Description of the task: Your answer should consist of the lines below that hold the word "left".

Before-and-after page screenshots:

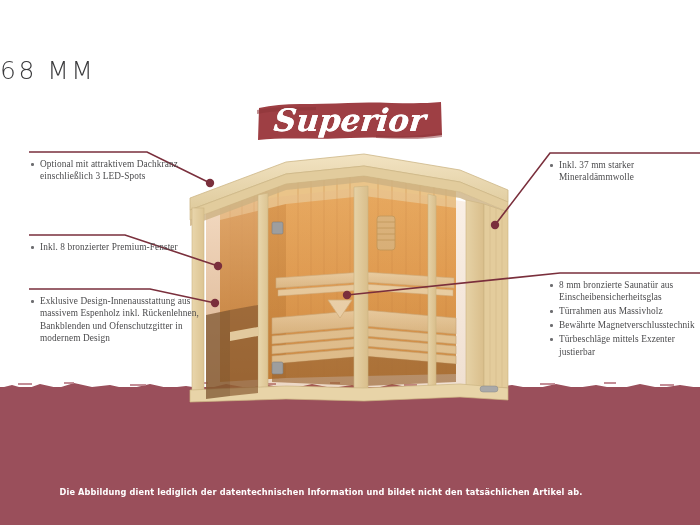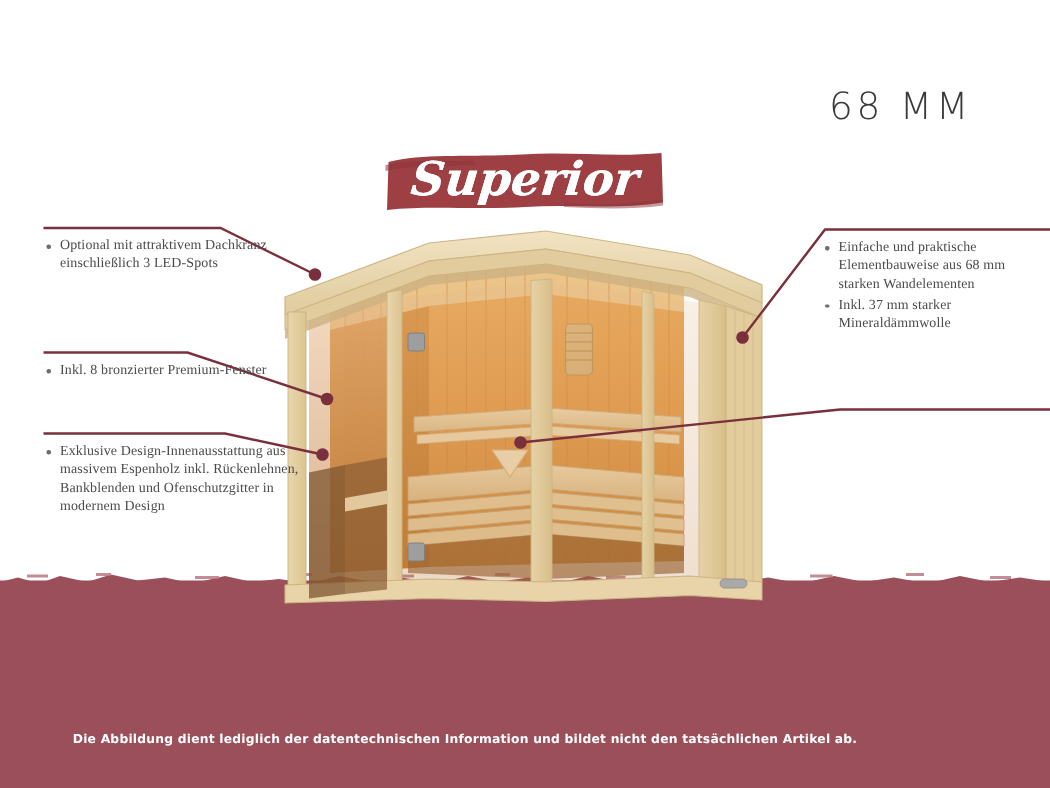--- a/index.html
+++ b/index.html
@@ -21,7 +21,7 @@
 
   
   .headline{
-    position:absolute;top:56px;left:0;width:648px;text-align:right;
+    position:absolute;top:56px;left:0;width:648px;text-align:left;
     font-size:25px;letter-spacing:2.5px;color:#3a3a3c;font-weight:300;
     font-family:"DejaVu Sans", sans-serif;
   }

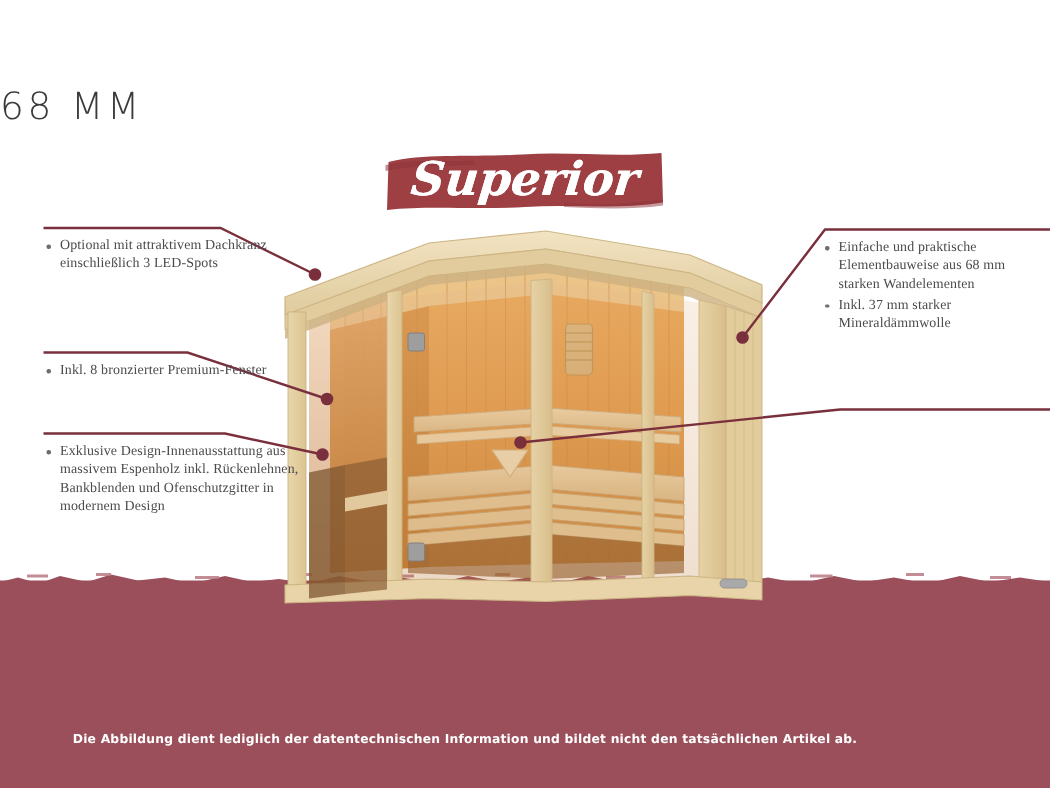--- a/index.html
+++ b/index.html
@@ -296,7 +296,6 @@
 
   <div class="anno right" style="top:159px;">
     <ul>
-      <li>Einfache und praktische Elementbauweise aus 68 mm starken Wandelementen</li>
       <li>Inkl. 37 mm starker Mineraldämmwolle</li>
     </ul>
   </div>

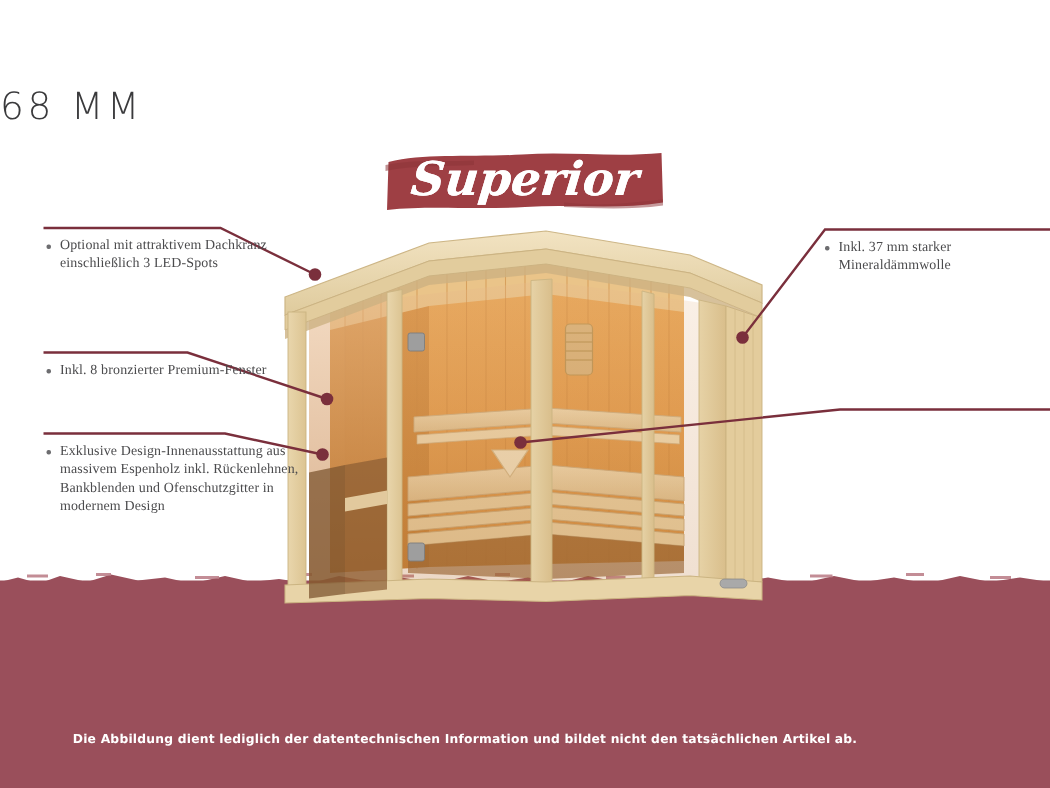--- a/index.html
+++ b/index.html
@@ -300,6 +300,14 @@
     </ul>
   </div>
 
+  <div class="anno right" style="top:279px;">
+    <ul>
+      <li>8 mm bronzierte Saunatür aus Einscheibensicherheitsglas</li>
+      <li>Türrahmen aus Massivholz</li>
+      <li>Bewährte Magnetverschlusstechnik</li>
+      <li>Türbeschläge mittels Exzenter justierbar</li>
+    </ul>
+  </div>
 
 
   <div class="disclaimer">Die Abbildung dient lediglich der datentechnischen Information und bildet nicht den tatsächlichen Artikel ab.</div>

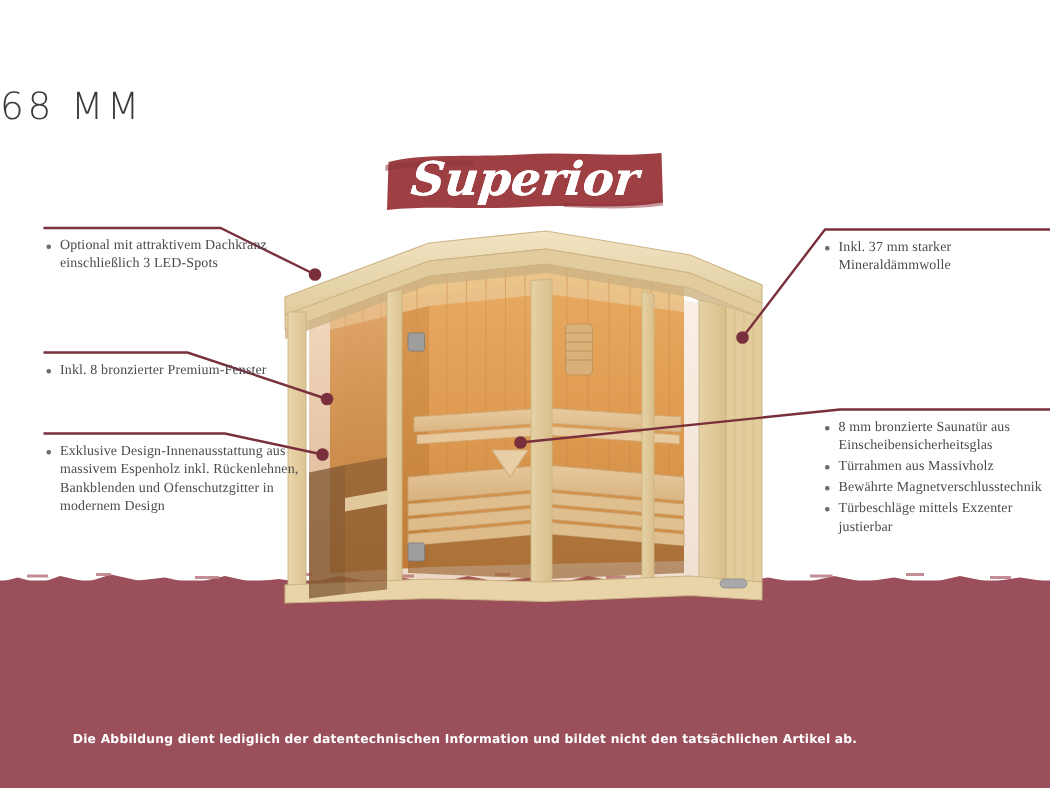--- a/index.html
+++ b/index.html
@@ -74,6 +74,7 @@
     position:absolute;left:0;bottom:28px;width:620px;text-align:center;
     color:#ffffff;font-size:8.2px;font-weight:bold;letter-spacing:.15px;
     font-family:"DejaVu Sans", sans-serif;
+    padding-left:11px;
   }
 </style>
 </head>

Task solution:
-    position:absolute;top:56px;left:0;width:648px;text-align:right;
+    position:absolute;top:56px;left:0;width:648px;text-align:left;
     position:absolute;left:0;bottom:28px;width:620px;text-align:center;
+    padding-left:11px;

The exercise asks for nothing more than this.